Opinion
(IND. NO. 12920/96)
Submitted May 10, 2001
August 27, 2001.
Appeal by the defendant from a judgment of the Supreme Court, Queens County (Finnegan, J.), rendered May 14, 1998, convicting him of criminal possession of a controlled substance in the second degree and criminally using drug paraphernalia in the second degree, upon a jury verdict, and imposing sentence. The appeal brings up for review the denial, without a hearing, of that branch of the defendant's omnibus motion which was to suppress physical evidence.
Christopher Renfroe, Forest Hills, N.Y., for appellant.
Richard A. Brown, District Attorney, Kew Gardens, N.Y. (John M. Castellano, Johnnette Traill, and Kathleen O'Leary of counsel), for respondent.
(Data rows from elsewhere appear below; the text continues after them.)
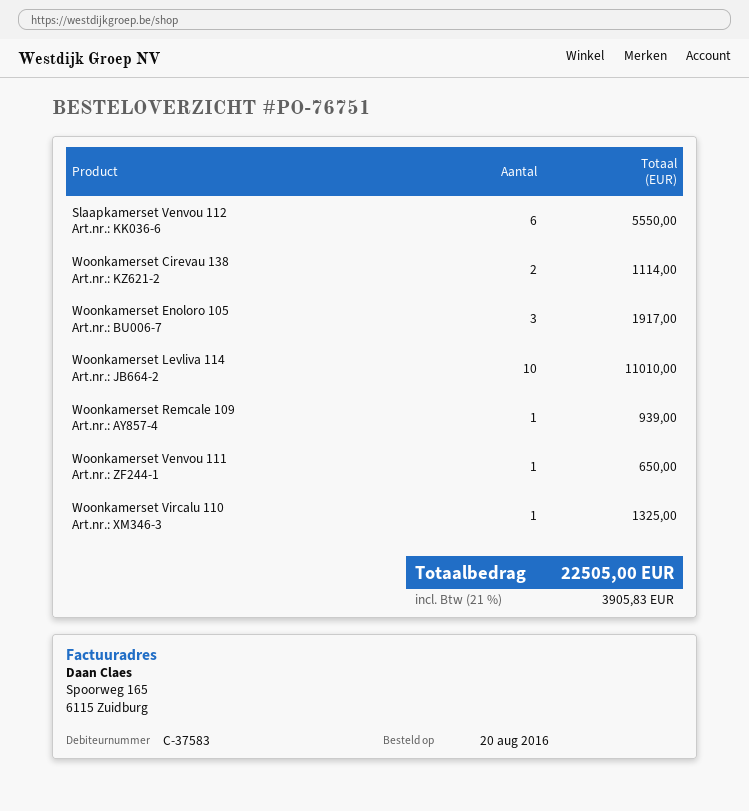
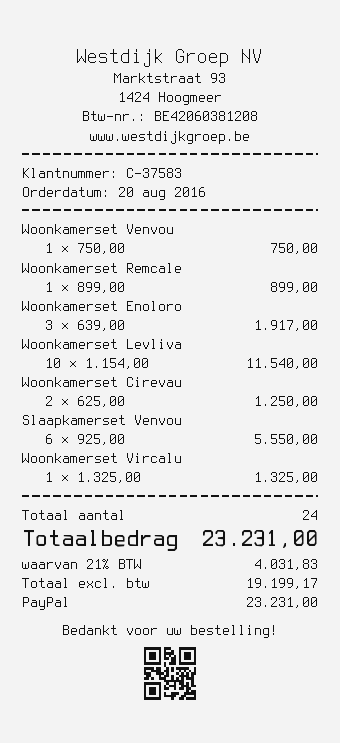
Woonkamerset Cirevau 138: 2 for 1114.00 -> 2 for 1250.00
Woonkamerset Levliva 114: 10 for 11010.00 -> 10 for 11540.00
Woonkamerset Remcale 109: 1 for 939.00 -> 1 for 899.00
Woonkamerset Venvou 111: 1 for 650.00 -> 1 for 750.00
tax: 21% = 3905.83 -> 21% = 4031.83
total: 22505.00 -> 23231.00

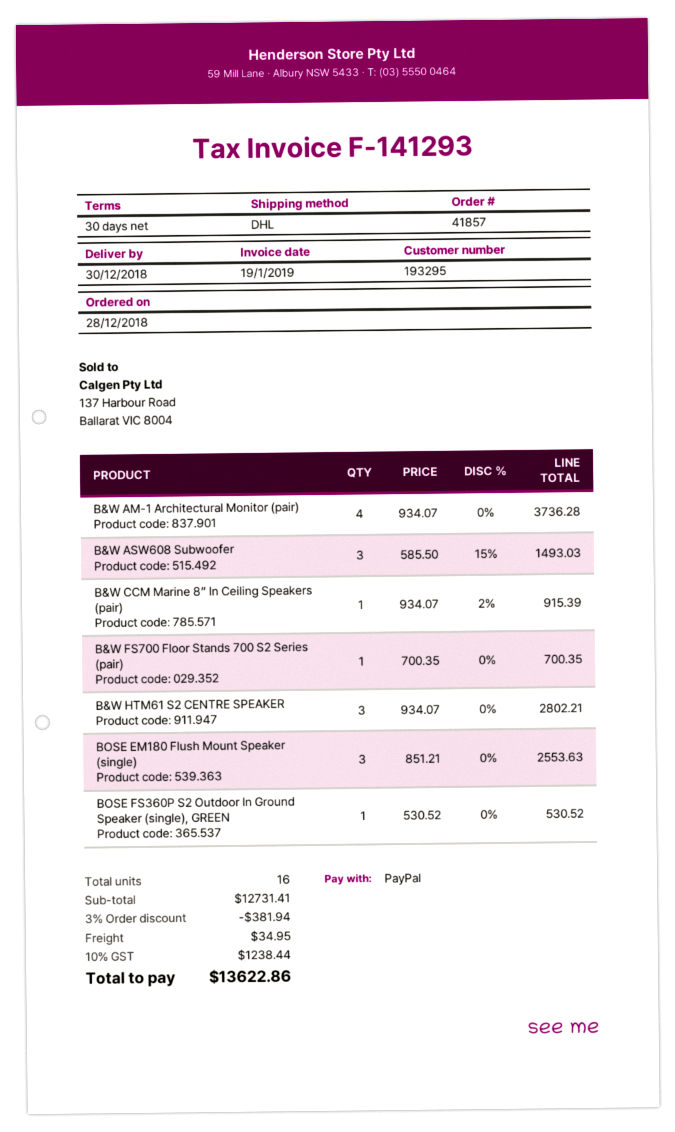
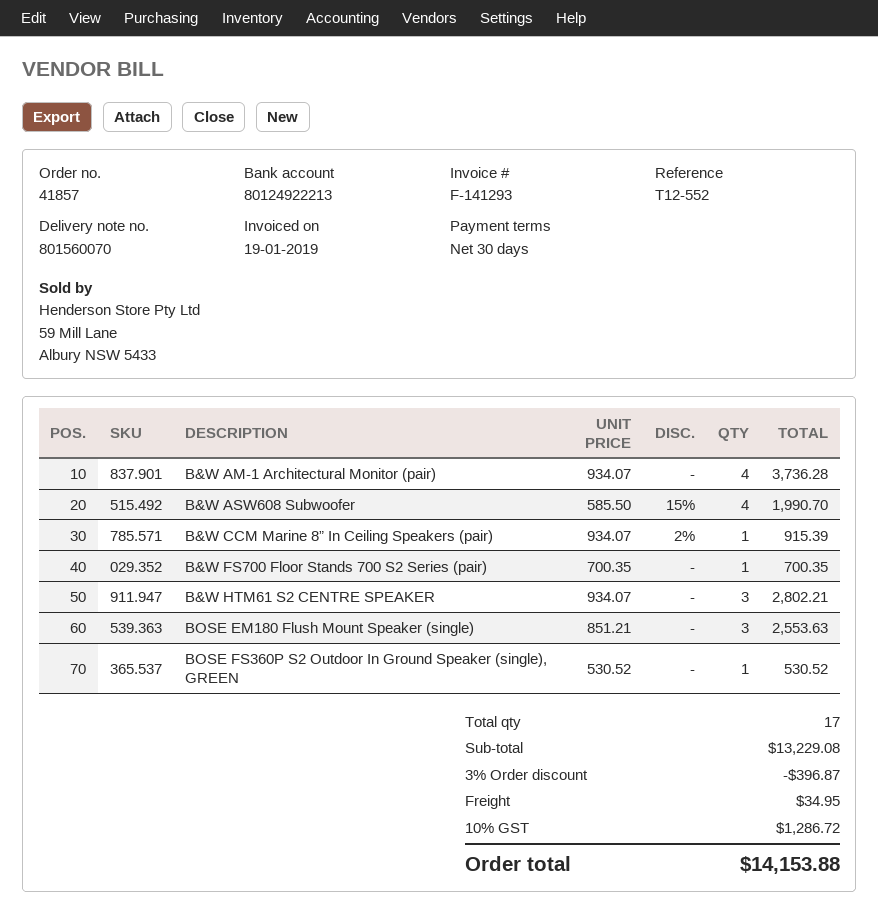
B&W ASW608 Subwoofer: 3 x 585.50 - 15% = 1493.03 -> 4 x 585.50 - 15% = 1990.70
total quantity: 16 -> 17
subtotal: 12731.41 -> 13229.08
discount: 3% = 381.94 -> 3% = 396.87
tax: 10% = 1238.44 -> 10% = 1286.72
total: 13622.86 -> 14153.88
Before: GLORIA GOLDSTEIN, J.P., LEO F. McGINITY, ROBERT W. SCHMIDT, NANCY E. SMITH, JJ.
DECISION ORDER
ORDERED that the judgment is affirmed.
The issue the defendant raises on appeal concerning the stop of a livery cab is unpreserved for appellate review ( see, CPL 470.05; see also, People v. Kendrick, 256 A.D.2d 420; People v. Gaston, 239 A.D.2d 356; People v. Udzinski, 146 A.D.2d 245). The defendant did not have standing to challenge the search of the livery cab because he was not charged with constructive possession of drugs pursuant to Penal Law § 220.25 (1). Since the police officer could see into the bag containing the cocaine and the razor blades from his lawful vantage point outside of the livery cab, the seizure of those items without a warrant was proper ( see, Texas v. Brown, 460 U.S. 730; People v. Robinson, 74 N.Y.2d 773; see also, California v. Carney, 471 U.S. 386; People v. Galak, 81 N.Y.2d 463).
GOLDSTEIN, J.P., McGINITY, SCHMIDT and SMITH, JJ., concur.